AstraZeneca and Merck (MSD) have secured the European Commission (EC) conditional approval for Koselugo (selumetinib) to treat a type of plexiform neurofibromas (PN) in children.

Koselugo is indicated for symptomatic, inoperable PN in paediatric patients, aged three years and above, with neurofibromatosis type 1 (NF1) in the European Union (EU).

NF1 is a serious genetic condition caused by a spontaneous or inherited mutation in the NF1 gene, with symptoms including soft lumps on and under the skin and skin pigmentation.

Koselugo is an inhibitor of mitogen-activated protein kinase kinases 1 and 2 (MEK1/2) proteins, the upstream regulators of the extracellular signal-related kinase (ERK) pathway.

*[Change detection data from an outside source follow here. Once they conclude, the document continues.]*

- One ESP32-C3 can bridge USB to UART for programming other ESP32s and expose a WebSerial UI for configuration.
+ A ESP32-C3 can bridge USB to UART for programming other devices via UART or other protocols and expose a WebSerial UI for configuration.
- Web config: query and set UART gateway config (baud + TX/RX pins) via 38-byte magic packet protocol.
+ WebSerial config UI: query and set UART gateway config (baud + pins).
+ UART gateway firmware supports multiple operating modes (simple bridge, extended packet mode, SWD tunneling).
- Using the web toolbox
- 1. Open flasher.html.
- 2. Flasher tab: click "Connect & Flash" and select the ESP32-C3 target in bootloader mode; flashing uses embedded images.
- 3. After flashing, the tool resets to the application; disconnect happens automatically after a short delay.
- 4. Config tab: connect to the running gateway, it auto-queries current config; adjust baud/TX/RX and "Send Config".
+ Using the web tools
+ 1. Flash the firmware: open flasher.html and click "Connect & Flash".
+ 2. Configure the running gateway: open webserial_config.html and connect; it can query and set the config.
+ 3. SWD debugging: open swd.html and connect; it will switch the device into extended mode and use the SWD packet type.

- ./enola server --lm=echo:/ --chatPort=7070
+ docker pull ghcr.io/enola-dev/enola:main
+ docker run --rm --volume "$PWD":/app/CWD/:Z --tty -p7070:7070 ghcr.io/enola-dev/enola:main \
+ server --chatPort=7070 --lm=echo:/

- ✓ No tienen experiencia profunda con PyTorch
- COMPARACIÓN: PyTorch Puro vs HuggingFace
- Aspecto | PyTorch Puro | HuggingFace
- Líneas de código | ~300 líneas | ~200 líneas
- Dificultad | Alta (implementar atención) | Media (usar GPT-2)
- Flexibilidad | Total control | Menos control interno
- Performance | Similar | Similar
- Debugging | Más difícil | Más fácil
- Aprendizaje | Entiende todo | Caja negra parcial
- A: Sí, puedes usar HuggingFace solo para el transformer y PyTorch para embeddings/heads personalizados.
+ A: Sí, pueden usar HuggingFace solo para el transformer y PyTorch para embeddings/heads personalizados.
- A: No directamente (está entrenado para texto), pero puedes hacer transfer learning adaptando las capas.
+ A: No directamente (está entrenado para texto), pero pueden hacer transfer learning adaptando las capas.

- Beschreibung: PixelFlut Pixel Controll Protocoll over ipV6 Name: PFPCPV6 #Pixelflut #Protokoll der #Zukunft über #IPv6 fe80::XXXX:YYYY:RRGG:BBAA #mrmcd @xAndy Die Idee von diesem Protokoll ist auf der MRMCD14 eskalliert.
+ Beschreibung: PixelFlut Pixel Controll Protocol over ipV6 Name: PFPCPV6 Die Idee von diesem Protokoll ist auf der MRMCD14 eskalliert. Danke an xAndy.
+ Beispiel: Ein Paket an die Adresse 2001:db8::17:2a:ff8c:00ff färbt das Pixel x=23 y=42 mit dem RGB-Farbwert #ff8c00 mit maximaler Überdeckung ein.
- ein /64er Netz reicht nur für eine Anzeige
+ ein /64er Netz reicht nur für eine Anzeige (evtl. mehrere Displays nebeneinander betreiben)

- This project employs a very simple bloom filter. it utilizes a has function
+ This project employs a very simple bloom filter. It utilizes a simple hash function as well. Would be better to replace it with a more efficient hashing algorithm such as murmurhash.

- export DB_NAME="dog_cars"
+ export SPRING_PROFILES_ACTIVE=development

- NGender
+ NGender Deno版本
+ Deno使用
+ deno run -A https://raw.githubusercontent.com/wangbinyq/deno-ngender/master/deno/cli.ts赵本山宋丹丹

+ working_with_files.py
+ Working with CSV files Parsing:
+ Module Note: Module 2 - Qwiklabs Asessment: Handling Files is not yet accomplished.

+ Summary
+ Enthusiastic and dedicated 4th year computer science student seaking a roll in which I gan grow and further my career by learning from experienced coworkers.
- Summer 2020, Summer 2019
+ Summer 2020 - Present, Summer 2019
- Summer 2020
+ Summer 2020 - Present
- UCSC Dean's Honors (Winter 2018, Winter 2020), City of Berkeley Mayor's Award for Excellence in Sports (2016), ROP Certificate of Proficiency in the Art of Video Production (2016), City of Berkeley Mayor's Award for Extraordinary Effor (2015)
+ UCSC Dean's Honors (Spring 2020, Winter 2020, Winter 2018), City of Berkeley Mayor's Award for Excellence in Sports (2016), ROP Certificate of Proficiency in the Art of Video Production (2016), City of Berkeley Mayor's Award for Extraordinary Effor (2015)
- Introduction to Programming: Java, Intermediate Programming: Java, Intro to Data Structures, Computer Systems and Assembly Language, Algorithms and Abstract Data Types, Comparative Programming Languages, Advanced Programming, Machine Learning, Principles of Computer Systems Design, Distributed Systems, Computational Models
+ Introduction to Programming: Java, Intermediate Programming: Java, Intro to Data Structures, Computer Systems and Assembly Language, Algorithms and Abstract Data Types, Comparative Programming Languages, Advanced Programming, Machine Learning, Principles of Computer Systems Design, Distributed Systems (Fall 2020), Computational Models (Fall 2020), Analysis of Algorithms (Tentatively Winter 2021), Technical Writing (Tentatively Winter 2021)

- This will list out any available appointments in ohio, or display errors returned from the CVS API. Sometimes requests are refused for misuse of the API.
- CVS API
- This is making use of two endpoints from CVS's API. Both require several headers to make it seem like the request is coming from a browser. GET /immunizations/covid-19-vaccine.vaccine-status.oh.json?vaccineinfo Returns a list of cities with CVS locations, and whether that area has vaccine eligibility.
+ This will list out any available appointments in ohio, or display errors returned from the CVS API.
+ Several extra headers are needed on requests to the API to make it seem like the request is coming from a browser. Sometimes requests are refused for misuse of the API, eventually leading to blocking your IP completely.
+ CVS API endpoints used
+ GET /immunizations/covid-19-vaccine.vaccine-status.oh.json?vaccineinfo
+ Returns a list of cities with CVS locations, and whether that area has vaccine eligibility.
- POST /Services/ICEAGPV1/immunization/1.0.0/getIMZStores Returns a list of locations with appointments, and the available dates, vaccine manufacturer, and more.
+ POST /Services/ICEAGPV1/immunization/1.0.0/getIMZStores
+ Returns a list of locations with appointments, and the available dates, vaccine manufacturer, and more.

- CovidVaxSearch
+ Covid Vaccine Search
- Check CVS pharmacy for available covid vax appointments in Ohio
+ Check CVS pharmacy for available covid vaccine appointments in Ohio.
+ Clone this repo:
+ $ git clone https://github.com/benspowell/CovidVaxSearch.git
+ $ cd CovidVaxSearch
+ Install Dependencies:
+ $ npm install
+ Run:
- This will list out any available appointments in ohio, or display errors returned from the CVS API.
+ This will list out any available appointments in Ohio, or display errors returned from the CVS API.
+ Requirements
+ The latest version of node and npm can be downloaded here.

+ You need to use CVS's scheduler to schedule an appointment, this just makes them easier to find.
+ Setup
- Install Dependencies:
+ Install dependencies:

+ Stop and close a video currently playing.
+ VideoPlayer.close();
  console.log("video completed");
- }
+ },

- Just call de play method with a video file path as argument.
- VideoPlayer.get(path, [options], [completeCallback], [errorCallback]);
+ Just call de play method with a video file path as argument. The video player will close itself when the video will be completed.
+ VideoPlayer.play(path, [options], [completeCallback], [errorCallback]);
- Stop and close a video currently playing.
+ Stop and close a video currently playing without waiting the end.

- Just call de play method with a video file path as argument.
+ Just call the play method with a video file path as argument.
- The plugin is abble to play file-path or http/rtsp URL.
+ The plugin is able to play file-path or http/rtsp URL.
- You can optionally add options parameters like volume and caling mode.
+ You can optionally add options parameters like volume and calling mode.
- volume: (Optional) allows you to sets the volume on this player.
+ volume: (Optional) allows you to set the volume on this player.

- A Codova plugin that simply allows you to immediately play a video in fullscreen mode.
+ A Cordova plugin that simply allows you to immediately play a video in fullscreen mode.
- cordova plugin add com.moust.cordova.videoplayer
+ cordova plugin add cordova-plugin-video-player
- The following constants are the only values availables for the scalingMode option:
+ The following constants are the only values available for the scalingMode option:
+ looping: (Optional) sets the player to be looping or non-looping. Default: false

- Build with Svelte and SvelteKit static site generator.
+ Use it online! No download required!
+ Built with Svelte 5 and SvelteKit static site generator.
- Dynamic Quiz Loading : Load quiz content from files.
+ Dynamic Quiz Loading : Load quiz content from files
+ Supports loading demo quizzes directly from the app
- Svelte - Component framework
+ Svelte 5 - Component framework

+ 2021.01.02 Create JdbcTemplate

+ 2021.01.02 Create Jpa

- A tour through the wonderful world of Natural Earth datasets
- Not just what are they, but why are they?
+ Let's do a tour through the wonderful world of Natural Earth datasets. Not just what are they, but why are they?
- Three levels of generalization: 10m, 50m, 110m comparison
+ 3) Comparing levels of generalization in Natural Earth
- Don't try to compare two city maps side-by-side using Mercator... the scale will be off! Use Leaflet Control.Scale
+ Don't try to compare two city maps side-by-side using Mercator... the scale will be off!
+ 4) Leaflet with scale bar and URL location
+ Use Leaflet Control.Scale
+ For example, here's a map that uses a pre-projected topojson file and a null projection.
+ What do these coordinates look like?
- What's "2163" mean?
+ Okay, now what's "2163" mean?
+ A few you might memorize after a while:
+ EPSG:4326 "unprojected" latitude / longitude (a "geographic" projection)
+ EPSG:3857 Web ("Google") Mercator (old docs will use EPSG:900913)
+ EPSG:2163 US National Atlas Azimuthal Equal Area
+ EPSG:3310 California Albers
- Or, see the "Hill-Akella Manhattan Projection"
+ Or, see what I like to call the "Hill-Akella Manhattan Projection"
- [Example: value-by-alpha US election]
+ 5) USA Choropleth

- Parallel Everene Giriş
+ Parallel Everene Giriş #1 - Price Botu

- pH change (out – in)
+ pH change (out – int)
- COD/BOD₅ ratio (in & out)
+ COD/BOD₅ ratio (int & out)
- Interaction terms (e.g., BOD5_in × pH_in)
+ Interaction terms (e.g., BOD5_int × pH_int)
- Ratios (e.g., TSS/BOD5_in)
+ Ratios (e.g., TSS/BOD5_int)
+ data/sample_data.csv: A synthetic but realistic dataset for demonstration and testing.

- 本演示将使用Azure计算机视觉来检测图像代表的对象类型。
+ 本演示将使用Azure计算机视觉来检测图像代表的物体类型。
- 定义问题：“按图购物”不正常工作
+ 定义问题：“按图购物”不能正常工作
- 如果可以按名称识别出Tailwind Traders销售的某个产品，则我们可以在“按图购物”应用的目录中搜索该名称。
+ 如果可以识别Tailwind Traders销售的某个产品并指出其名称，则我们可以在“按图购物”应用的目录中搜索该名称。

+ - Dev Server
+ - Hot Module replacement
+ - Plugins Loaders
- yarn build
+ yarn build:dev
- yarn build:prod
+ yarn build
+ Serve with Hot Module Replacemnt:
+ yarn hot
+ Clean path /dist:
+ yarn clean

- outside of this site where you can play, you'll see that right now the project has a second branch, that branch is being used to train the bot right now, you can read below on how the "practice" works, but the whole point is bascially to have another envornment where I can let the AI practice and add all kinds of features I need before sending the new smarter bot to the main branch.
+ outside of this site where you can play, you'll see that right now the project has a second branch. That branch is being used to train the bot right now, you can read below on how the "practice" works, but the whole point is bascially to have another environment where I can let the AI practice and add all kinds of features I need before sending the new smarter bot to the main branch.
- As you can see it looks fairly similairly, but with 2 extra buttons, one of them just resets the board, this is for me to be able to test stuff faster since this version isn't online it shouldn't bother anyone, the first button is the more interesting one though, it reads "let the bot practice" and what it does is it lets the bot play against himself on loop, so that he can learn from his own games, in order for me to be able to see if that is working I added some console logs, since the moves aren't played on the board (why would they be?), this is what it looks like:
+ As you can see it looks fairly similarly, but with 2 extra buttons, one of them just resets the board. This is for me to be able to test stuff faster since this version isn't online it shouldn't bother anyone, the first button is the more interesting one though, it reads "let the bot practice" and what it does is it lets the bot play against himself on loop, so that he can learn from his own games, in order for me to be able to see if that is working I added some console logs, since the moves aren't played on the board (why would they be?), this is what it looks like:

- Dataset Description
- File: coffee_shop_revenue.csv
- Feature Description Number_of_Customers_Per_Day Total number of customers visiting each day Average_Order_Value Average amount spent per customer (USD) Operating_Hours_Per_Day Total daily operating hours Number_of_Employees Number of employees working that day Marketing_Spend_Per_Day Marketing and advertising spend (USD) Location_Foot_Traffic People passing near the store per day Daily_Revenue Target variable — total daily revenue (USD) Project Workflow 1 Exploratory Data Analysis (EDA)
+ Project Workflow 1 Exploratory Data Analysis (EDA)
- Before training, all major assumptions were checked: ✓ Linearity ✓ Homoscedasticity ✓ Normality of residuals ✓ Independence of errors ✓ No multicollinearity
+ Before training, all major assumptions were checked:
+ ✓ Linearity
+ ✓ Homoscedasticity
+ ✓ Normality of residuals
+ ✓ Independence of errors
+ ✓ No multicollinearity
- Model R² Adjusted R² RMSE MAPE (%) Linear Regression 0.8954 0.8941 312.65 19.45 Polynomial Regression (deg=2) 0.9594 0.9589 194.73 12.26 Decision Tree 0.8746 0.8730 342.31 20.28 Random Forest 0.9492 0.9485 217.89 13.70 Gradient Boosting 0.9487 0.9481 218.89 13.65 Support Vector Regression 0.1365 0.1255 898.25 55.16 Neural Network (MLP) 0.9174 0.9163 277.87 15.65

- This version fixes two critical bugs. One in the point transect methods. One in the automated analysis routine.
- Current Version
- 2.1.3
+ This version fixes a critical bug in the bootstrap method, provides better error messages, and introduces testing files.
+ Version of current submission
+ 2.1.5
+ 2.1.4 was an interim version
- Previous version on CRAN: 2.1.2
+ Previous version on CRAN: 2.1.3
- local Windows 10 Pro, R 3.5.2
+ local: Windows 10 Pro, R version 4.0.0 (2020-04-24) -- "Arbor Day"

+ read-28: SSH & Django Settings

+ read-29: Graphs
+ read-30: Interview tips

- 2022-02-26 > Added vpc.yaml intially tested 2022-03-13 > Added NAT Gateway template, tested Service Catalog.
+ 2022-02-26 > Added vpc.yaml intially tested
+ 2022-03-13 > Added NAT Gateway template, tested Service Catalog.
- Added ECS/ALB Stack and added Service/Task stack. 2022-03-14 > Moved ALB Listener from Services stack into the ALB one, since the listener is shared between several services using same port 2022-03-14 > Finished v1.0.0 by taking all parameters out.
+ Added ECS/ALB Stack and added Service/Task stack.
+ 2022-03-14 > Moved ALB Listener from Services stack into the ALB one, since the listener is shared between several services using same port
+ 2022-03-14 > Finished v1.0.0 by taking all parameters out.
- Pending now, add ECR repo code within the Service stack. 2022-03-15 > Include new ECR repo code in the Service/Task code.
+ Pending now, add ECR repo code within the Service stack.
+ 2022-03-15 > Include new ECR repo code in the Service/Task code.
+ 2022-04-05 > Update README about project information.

In July 2017, AstraZeneca and MSD entered into a global strategic oncology collaboration to co-develop and co-commercialise cancer therapies Koselugo and Lynparza.

Koselugo received US FDA Breakthrough Therapy Designation in April 2019, Rare Pediatric Disease Designation in December 2019 and Orphan Drug Designation in February 2018.

The drug is approved in the US and numerous other countries for the treatment of paediatric patients with NF1 and symptomatic, inoperable PN.

AstraZeneca oncology business unit executive vice president Dave Fredrickson said: “As the first medicine approved in the EU for patients with neurofibromatosis type 1, Koselugo has the potential to transform the way plexiform neurofibromas are managed and treated.

“The SPRINT data showed that Koselugo not only shrank tumours in some children, but also reduced pain and improved their quality of life.”

MSD Research Laboratories senior vice president and global clinical development head Roy Baynes said: “Before this approval, surgery was the only treatment option for children in the EU with neurofibromatosis type 1 plexiform neurofibromas.”

The EC approval is based on results from the Phase 2 SPRINT Stratum 1 trial, in which Koselugo reduced the size of inoperable tumours and pain while improving the quality of life.

The trial was sponsored by the National Institute of Health’s NCI and CTEP programmes, and supported by the Neurofibromatosis Therapeutic Acceleration programme, and the Children’s Tumour Foundation.

In the Phase 2 trial, treatment using Koselugo as twice-daily oral monotherapy showed an objective response rate (ORR) of 66% in paediatric patients with NF1 PN.

Safety and efficacy data from the Phase 2 SPRINT trial with extended follow up is anticipated to be provided as one of the conditions of approval.

The collaboration aims to begin the clinical trials of Koselugo in adult patients with NF1 PN, including an alternative age-appropriate formulation for paediatric patients, this year.

SPRINT trial principal investigator Brigitte Widemann said: “For children with neurofibromatosis type 1, plexiform neurofibromas can grow and develop so significantly that, in some cases, it becomes debilitating.

“In the SPRINT trial, selumetinib shrank NF1-associated PNs in 66% of patients and showed clinically meaningful improvements in PN-related symptoms.”